▸ WHAT TO DO: For each line below that includes the string "link", show the whole line.

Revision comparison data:
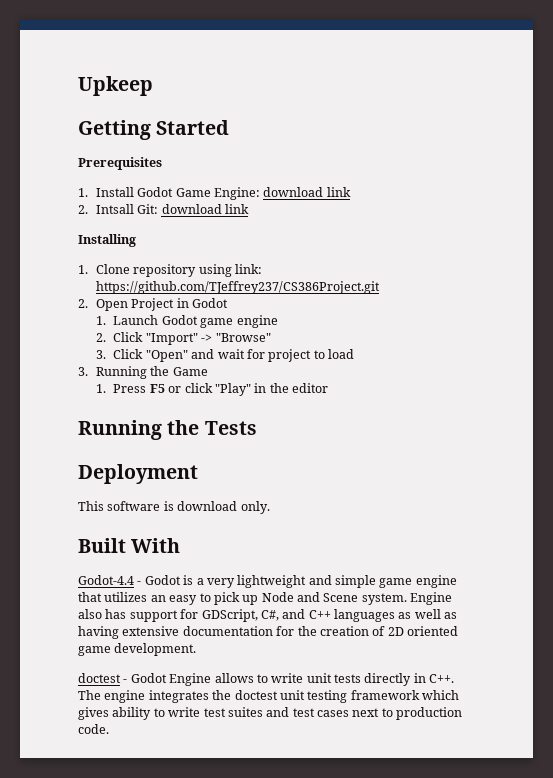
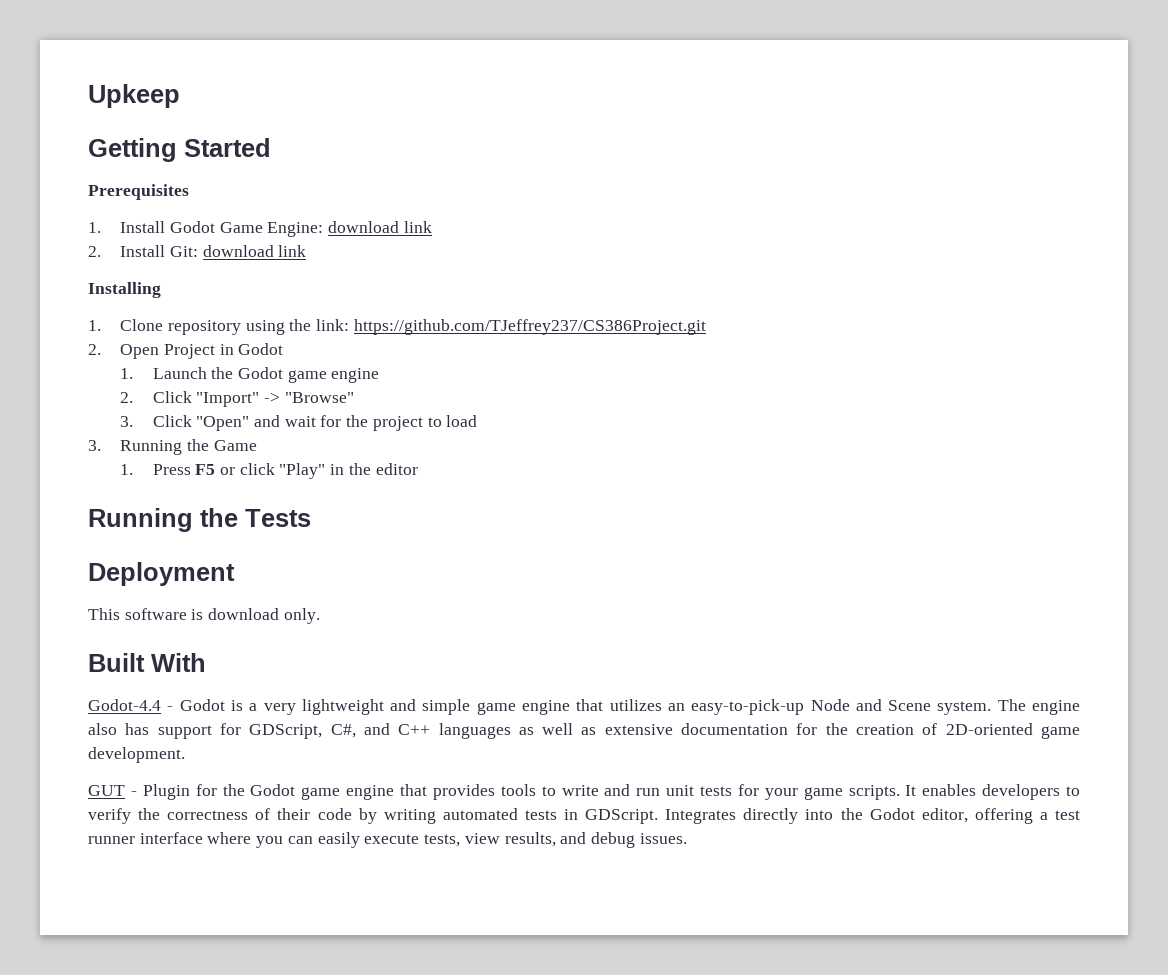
- 2. Intsall Git: download link
+ 2. Install Git: download link
- 1. Clone repository using link: https://github.com/TJeffrey237/CS386Project.git
+ 1. Clone repository using the link: https://github.com/TJeffrey237/CS386Project.git
- 1. Launch Godot game engine
+ 1. Launch the Godot game engine
- 3. Click "Open" and wait for project to load
+ 3. Click "Open" and wait for the project to load
- Godot-4.4 - Godot is a very lightweight and simple game engine that utilizes an easy to pick up Node and Scene system.
+ Godot-4.4 - Godot is a very lightweight and simple game engine that utilizes an easy-to-pick-up Node and Scene system.
- Engine also has support for GDScript, C#, and C++ languages as well as having extensive documentation for the creation of 2D oriented game development.
+ The engine also has support for GDScript, C#, and C++ languages as well as extensive documentation for the creation of 2D-oriented game development.
- doctest - Godot Engine allows to write unit tests directly in C++. The engine integrates the doctest unit testing framework which gives ability to write test suites and test cases next to production code.
+ GUT - Plugin for the Godot game engine that provides tools to write and run unit tests for your game scripts. It enables developers to verify the correctness of their code by writing automated tests in GDScript. Integrates directly into the Godot editor, offering a test runner interface where you can easily execute tests, view results, and debug issues.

▸ ANSWER SPACE:
- 2. Intsall Git: download link
+ 2. Install Git: download link
- 1. Clone repository using link: https://github.com/TJeffrey237/CS386Project.git
+ 1. Clone repository using the link: https://github.com/TJeffrey237/CS386Project.git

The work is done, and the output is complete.